Anschließend regierten verschiedene Könige, die meist durch eine Revolte an die Macht gekommen waren. Das Königreich stand ganz in Abhängigkeit von den Assyrern, denen es Tribut zahlen musste. König Pekach (740-732), der ursprünglich Leibwächter im Palast von Samaria gewesen war und seinen Herrn erschlagen hatte, verbündete sich dann mit König Rezin von Damaskus, um das Joch der Assyrer abzuwerfen. Er versuchte, auch König Ahas von Juda für diese Allianz zu gewinnen, aber dieser lehnte ab und nahm sogar in Kauf, dass Jerusalem deswegen von Pekach und Rezin belagert wurde. Der Prophet Isaias verkündete dem Ahas damals, dass er sich nicht vor den beiden Königen von Israel und Damaskus fürchten müsse und forderte den König sogar auf, sich ein Zeichen von Gott zu erbitten. Ahas aber lehnte ab, weil er schon beschlossen hatte, sich dem Assyrerkönig Tiglat-Pileser III. zu unterwerfen. Darauf bezieht sich das berühmte Wort von Is 7,14:
„Darum wird der Allmächtige selbst euch ein Zeichen geben: Siehe, die Jungfrau wird empfangen und einen Sohn gebären und ihn ‚Emmanuel‘ nennen. Butter und Honig wird er essen, bis er versteht, das Böse zu verwerfen und zu erwählen das Gute. Denn bevor noch der Knabe versteht, zu verwerfen das Böse, zu erwählen das Gute, liegt verödet das Land, vor dessen zwei Königen dir graut.“
Das bedeutet: Innerhalb weniger Jahre, solange es braucht, bis ein Kind geboren wird und zum Vernunftgebrauch gelangt, werden die beiden Königreiche niedergeworfen sein. In der Tat erlag Damaskus im Jahr 732 (vgl. 2 Kön 16,9) dem Ansturm der assyrischen Heere.
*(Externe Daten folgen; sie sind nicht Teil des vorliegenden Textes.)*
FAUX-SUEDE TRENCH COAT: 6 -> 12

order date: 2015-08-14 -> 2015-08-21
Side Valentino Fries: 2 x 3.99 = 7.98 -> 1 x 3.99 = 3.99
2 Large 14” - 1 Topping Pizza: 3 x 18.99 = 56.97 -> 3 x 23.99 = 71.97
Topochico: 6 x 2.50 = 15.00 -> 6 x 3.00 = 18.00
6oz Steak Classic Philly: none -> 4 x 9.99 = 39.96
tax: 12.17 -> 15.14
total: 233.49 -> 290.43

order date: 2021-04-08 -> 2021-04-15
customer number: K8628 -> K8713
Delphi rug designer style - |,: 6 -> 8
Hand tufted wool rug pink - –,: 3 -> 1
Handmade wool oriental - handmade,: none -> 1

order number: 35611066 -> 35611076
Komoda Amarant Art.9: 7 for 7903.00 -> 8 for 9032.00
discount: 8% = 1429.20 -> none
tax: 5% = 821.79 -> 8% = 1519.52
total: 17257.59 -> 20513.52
Hoschea, ein Agent der Assyrer, zettelte eine Verschwörung gegen Pekach an und bestieg den Thron als Vasallenkönig der Assyrer. In einer Inschrift prahlt der Assyrerkönig, dass er die Bevölkerung nach Assyrien abgeführt und den Hoschea als König eingesetzt habe. Damals kam es also schon zu einer ersten Wegführung von Israeliten. Nach einer anderen Inschrift sollen es 13 520 Mann gewesen sein.
Hoschea hielt zwar Tiglat-Pileser die Treue, aber unter dessen Nachfolger Salmanassar V. (726-722 v. Chr.) stellte er die Zahlungen ein und schloss ein Bündnis mit dem ägyptischen Pharao. Salmanassar rückte deswegen gegen das Nordreich an, belagerte Samaria drei Jahre lang und eroberte es im 9. Jahr des Hoschea. Die Israeliten wurden verschleppt (es sollen weitere 27 280 Mann gewesen sein), statt ihrer wurden Leute aus Babylon und anderen Städten in Syrien und am Euphrat dort angesiedelt. Damit hatte das Nordreich aufgehört, zu existieren.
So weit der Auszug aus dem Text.